* ASSIGNMENT *
What lines below contain the string "image"? List them all.

[[ INFORMATION SUPPLIED open ]]

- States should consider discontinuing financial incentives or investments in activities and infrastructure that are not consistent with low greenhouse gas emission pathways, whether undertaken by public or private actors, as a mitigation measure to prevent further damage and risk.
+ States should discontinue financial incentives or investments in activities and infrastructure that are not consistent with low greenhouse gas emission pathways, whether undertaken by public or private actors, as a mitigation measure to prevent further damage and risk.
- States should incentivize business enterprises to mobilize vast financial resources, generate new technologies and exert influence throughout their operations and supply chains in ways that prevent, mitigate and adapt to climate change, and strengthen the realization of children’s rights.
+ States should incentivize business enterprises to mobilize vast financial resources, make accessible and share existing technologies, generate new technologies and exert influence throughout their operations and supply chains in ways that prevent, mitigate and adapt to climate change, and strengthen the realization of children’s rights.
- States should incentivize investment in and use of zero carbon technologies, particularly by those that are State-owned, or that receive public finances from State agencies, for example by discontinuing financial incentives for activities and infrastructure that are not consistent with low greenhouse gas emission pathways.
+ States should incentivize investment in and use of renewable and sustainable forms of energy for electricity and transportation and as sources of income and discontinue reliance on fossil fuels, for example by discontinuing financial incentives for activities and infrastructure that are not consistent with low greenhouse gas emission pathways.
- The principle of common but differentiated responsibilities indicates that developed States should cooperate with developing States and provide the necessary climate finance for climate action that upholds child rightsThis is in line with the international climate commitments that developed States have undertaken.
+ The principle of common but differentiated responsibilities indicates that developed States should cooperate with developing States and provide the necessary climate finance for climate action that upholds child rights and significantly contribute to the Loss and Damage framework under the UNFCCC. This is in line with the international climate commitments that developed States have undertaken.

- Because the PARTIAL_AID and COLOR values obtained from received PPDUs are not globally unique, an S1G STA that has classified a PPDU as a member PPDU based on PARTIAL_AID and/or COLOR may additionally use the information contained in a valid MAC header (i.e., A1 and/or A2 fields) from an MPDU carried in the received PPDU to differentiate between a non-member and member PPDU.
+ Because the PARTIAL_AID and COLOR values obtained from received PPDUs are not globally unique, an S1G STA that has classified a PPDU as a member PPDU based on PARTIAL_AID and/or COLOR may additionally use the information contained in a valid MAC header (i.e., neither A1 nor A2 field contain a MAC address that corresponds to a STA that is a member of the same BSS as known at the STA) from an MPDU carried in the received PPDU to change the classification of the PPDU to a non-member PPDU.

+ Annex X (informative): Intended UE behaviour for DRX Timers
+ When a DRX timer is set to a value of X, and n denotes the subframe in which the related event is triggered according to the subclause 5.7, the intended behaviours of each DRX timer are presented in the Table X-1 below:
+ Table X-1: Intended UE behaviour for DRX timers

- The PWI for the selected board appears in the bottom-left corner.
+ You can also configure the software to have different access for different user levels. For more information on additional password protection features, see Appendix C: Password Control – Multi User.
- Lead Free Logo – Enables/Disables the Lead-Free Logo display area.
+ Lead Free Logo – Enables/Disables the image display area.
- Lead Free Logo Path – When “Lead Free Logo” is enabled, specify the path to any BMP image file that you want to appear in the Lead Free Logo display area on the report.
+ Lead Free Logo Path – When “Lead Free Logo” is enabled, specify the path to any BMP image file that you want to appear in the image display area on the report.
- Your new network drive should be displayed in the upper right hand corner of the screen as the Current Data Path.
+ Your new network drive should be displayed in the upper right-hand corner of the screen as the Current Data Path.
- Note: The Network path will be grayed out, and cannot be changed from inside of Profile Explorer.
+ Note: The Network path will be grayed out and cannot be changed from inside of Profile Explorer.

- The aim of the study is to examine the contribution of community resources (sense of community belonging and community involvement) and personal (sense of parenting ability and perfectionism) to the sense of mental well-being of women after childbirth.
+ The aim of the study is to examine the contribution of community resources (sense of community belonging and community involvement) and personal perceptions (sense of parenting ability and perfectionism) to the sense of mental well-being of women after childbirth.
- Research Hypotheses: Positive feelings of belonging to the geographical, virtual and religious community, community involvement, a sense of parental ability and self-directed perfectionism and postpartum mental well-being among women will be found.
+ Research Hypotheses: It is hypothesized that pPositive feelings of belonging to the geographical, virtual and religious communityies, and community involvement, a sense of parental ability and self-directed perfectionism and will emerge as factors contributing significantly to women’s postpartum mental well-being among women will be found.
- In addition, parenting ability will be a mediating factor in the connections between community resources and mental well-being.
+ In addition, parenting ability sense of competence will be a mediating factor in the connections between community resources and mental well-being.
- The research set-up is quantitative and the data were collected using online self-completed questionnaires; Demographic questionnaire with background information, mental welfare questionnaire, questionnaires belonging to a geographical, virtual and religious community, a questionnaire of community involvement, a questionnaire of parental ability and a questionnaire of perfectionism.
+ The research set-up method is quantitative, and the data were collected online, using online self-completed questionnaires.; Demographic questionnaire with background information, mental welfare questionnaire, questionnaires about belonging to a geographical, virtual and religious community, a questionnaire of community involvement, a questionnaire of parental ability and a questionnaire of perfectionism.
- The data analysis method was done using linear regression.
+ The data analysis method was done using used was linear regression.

[[ INFORMATION SUPPLIED closed ]]

* EXERCISE RESULT *
+ Lead Free Logo – Enables/Disables the image display area.
- Lead Free Logo Path – When “Lead Free Logo” is enabled, specify the path to any BMP image file that you want to appear in the Lead Free Logo display area on the report.
+ Lead Free Logo Path – When “Lead Free Logo” is enabled, specify the path to any BMP image file that you want to appear in the image display area on the report.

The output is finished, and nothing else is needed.